Exercise aim: Please repeat the line that has "ship to: 29" and all lines after it, exactly as they appear, through the end of the entries.

Material shown:

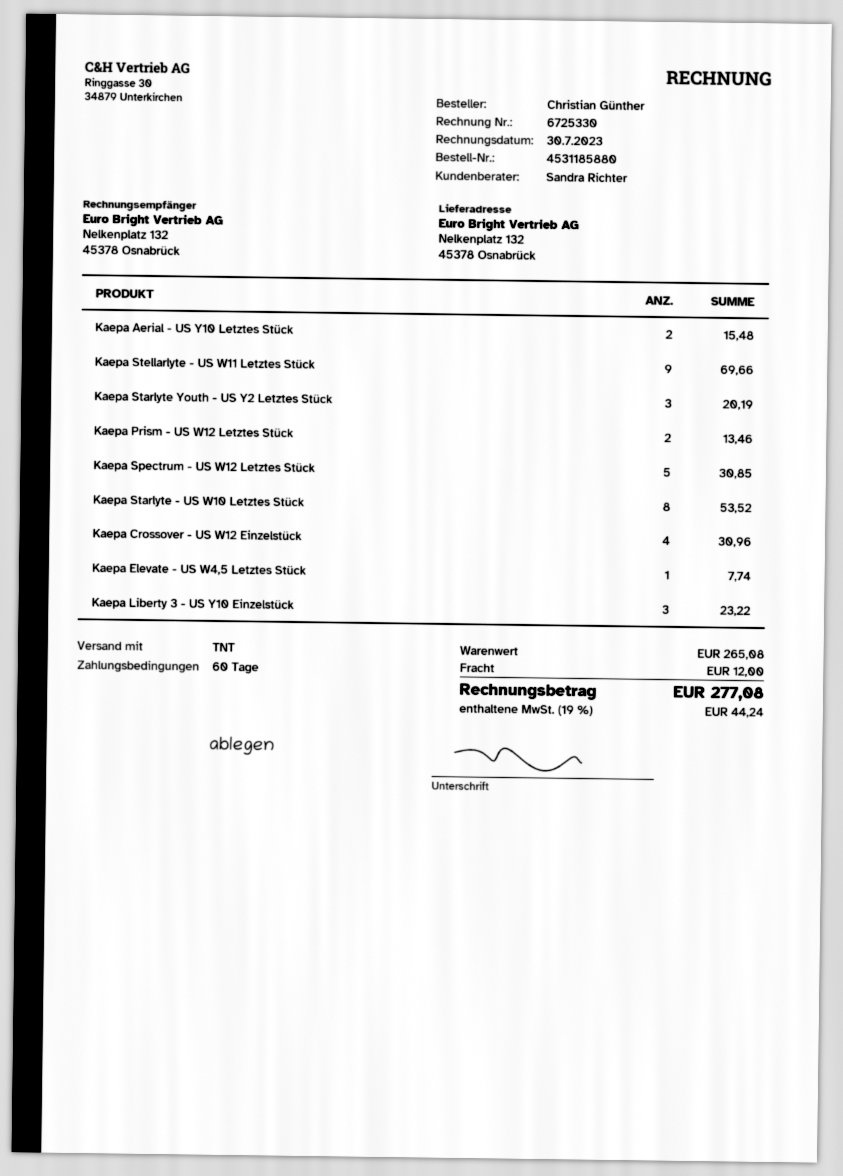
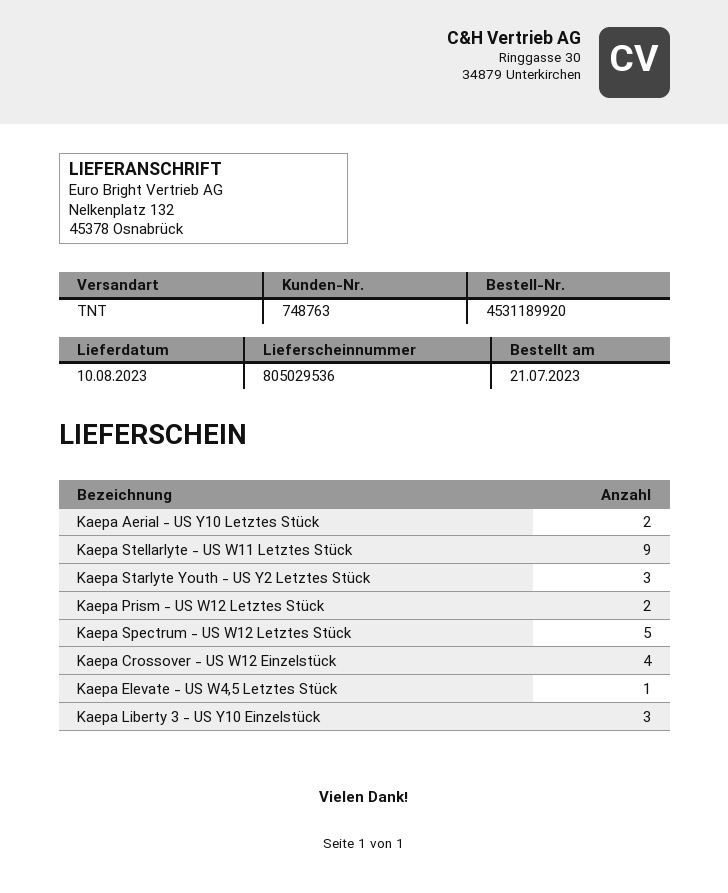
order number: 4531185880 -> 4531189920
Kaepa Starlyte - US W10 Letztes Stück: 8 -> none

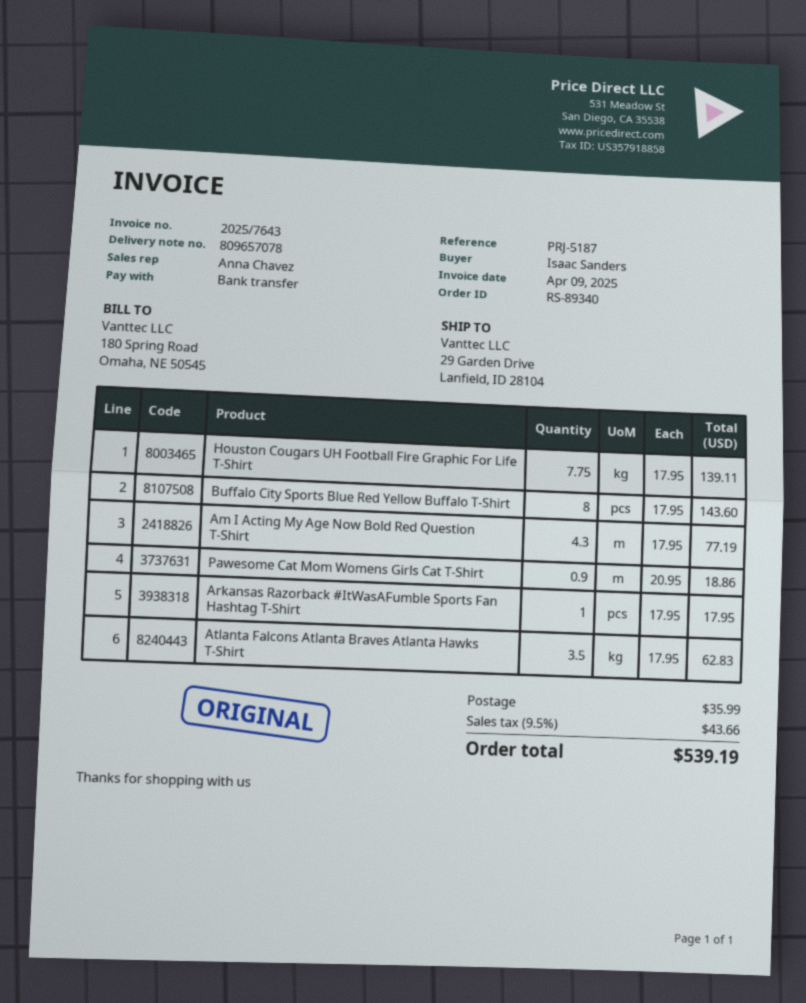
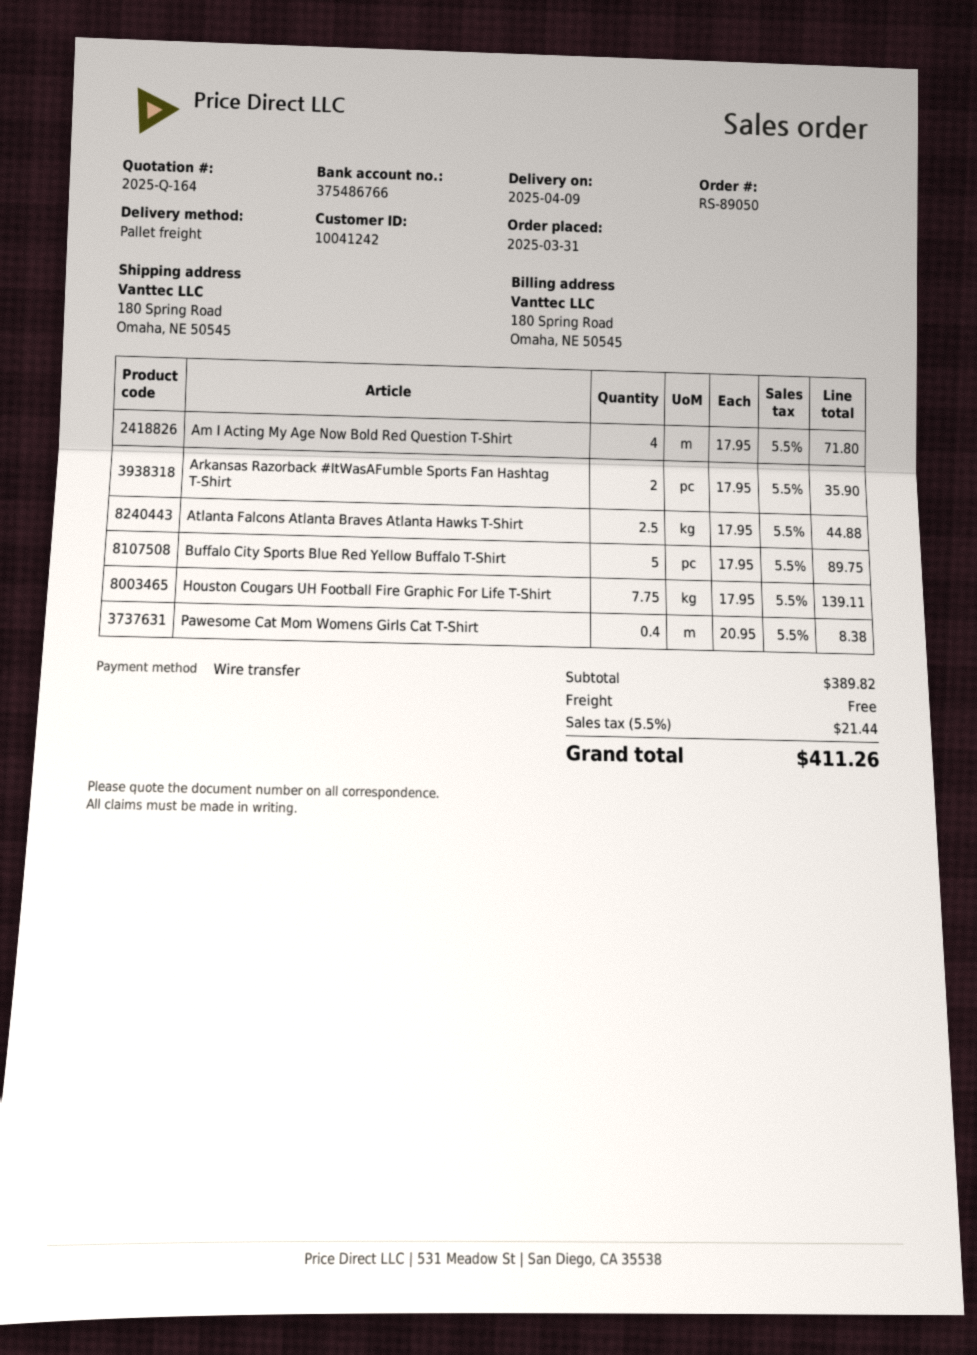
order number: RS-89340 -> RS-89050
ship to: 29 Garden Drive, Lanfield, ID 28104 -> 180 Spring Road, Omaha, NE 50545
Buffalo City Sports Blue Red Yellow Buffalo T-Shirt: 8 x 17.95 = 143.60 -> 5 x 17.95 = 89.75
Am I Acting My Age Now Bold Red Question T-Shirt: 4.3 x 17.95 = 77.19 -> 4 x 17.95 = 71.80
Pawesome Cat Mom Womens Girls Cat T-Shirt: 0.9 x 20.95 = 18.86 -> 0.4 x 20.95 = 8.38
Arkansas Razorback #ItWasAFumble Sports Fan Hashtag T-Shirt: 1 x 17.95 = 17.95 -> 2 x 17.95 = 35.90
Atlanta Falcons Atlanta Braves Atlanta Hawks T-Shirt: 3.5 x 17.95 = 62.83 -> 2.5 x 17.95 = 44.88
shipping: 35.99 -> 0.00
tax: 9.5% = 43.66 -> 5.5% = 21.44
total: 539.19 -> 411.26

Exercise response:
ship to: 29 Garden Drive, Lanfield, ID 28104 -> 180 Spring Road, Omaha, NE 50545
Buffalo City Sports Blue Red Yellow Buffalo T-Shirt: 8 x 17.95 = 143.60 -> 5 x 17.95 = 89.75
Am I Acting My Age Now Bold Red Question T-Shirt: 4.3 x 17.95 = 77.19 -> 4 x 17.95 = 71.80
Pawesome Cat Mom Womens Girls Cat T-Shirt: 0.9 x 20.95 = 18.86 -> 0.4 x 20.95 = 8.38
Arkansas Razorback #ItWasAFumble Sports Fan Hashtag T-Shirt: 1 x 17.95 = 17.95 -> 2 x 17.95 = 35.90
Atlanta Falcons Atlanta Braves Atlanta Hawks T-Shirt: 3.5 x 17.95 = 62.83 -> 2.5 x 17.95 = 44.88
shipping: 35.99 -> 0.00
tax: 9.5% = 43.66 -> 5.5% = 21.44
total: 539.19 -> 411.26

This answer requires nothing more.